[ZODB-Dev] OID length

Tim Peters tim at zope.com
Fri Dec 9 10:46:56 EST 2005


[Florent Guillaume]
> I know this has been raised several times in the past, but I'm not sure
> of all the details...

You should believe whatever Jim tells you ;-)

> What layer of ZODB, if any, has a restriction that OIDs be 8-byte
> strings. Is it the persistence module? Or just FileStorage?
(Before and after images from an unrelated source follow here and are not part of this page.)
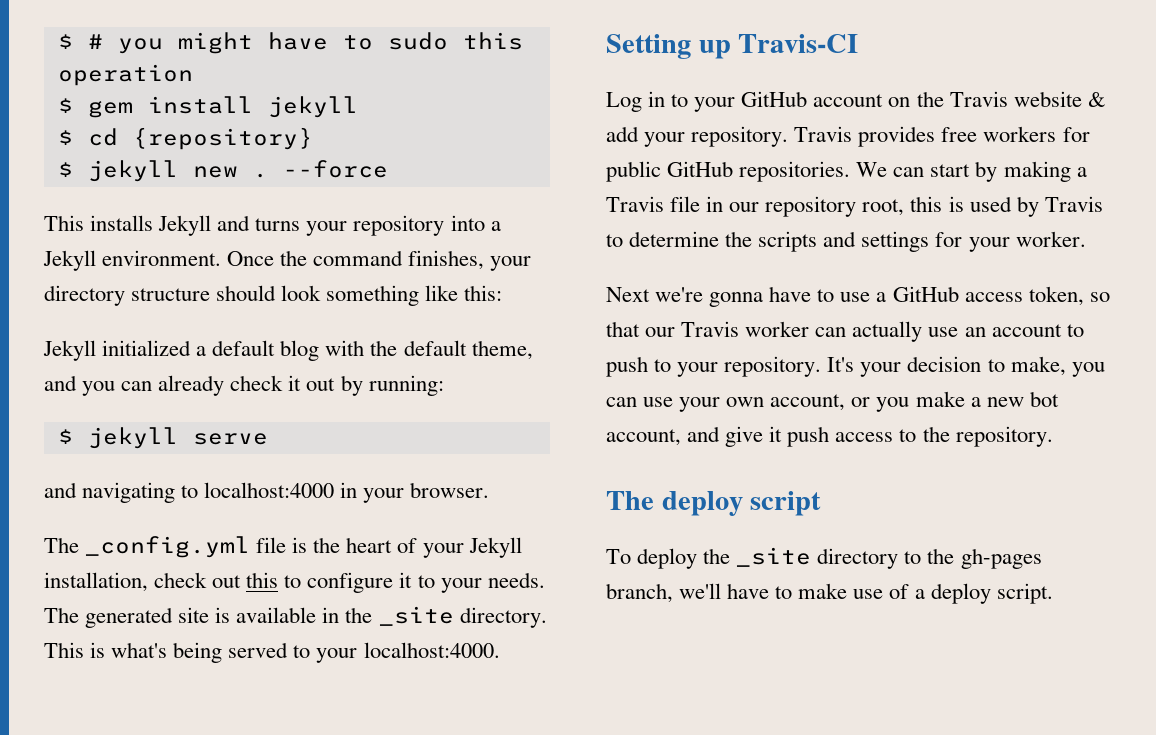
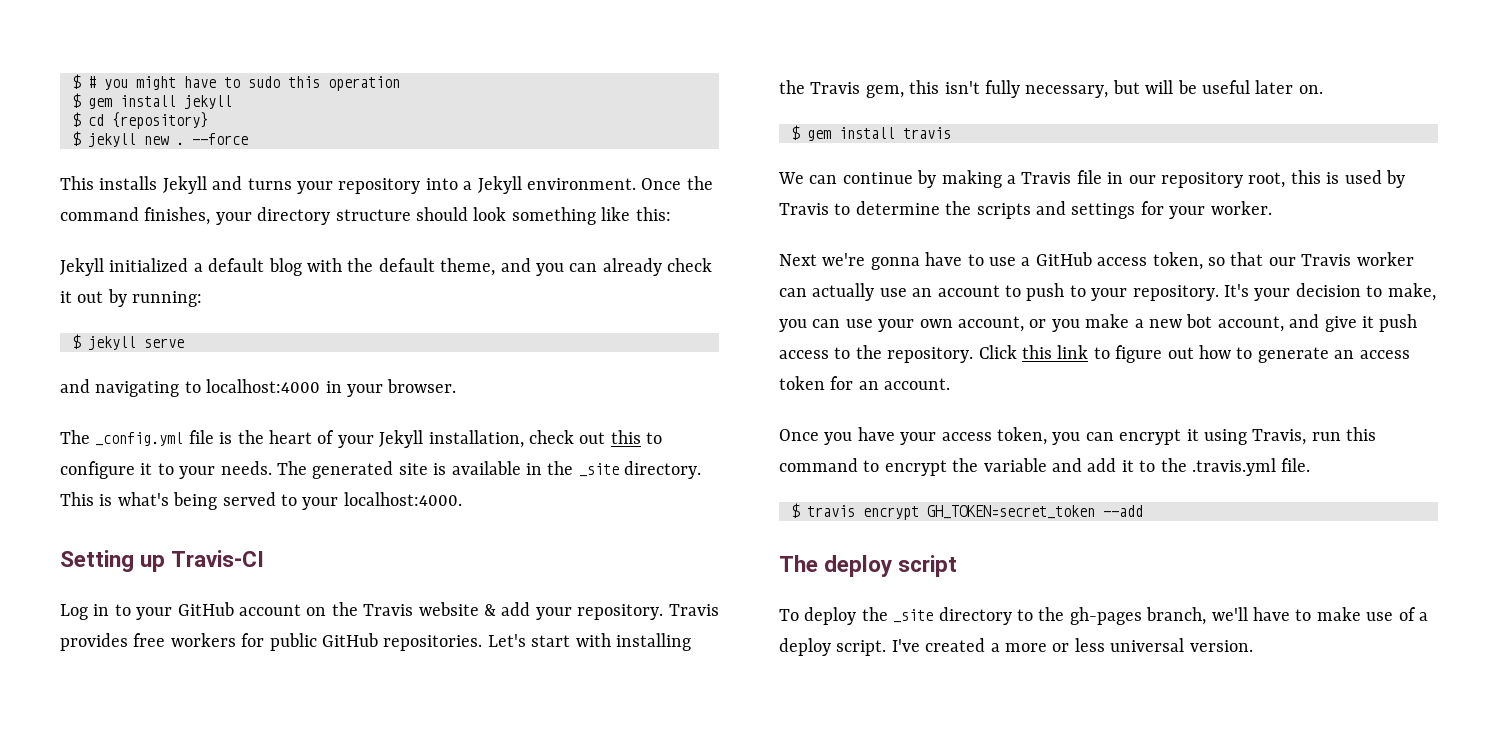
- Travis provides free workers for public GitHub repositories. We can start by making a Travis file in our repository root, this is used by Travis to determine the scripts and settings for your worker.
+ Travis provides free workers for public GitHub repositories. Let's start with installing the Travis gem, this isn't fully necessary, but will be useful later on.
+ $ gem install travis
+ We can continue by making a Travis file in our repository root, this is used by Travis to determine the scripts and settings for your worker.
+ Click this link to figure out how to generate an access token for an account.
+ Once you have your access token, you can encrypt it using Travis, run this command to encrypt the variable and add it to the .travis.yml file.
+ $ travis encrypt GH_TOKEN=secret_token --add
+ I've created a more or less universal version.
FileStorage uses oids that are exactly 8-byte strings.  The implementation
of the FileStorage index (built on the special-purpose fsBTree type) relies
on that heavily.

The UML model for ZODB 3 claims that "In ZODB 3, object identifiers are
8-byte strings" generally, but at least Shane Hathaway's APE got away with
using (at least for some time) much longer strings.  I'm not sure where the
code actually relies on "stringness", though -- looks like most of it would
work provided oids were totally ordered, hashable, immutable, and
pickle-able (so that oids can be used as keys in Python dicts and in
BTrees).

Some "auxiliary" code would definitely break if they weren't strings.  For
example, ZEO cache tracing has its own trace-file format, which originally
blew up left and right when Shane tried to use it with APE.  That got
generalized (and, alas, the trace files got bigger) to live with APE's (at
the time) variable-length string oids, but was not generalized to live with
non-string oids.

> Also is there a reason (performance, space?) for this restriction,

Certainly:  any storage is in the business of managing a potentially huge
number of oids, and unused generality is rarely free.  The FileStorage index
buys a lot of RAM efficiency from sticking to 8-byte strings.  I _think_ APE
eventually moved back to using "small" strings too.

> and would anyone be interested in seeing it removed.
>
> I'm asking because I'm planning a pretty complex storage layer, which
> would benefit from more complex OIDs (for instance bigger strings, or
> tuples of (str, int)).

An oid is a low-level implementation thingie, and IMO that's probably not
the right place to put complexity.  If you don't expect to have more than
2**N objects, an oid that requires more than N bits is in some sense
extravagant ;-).  In any case, you should be able to use "bigger strings"
now without changing anything.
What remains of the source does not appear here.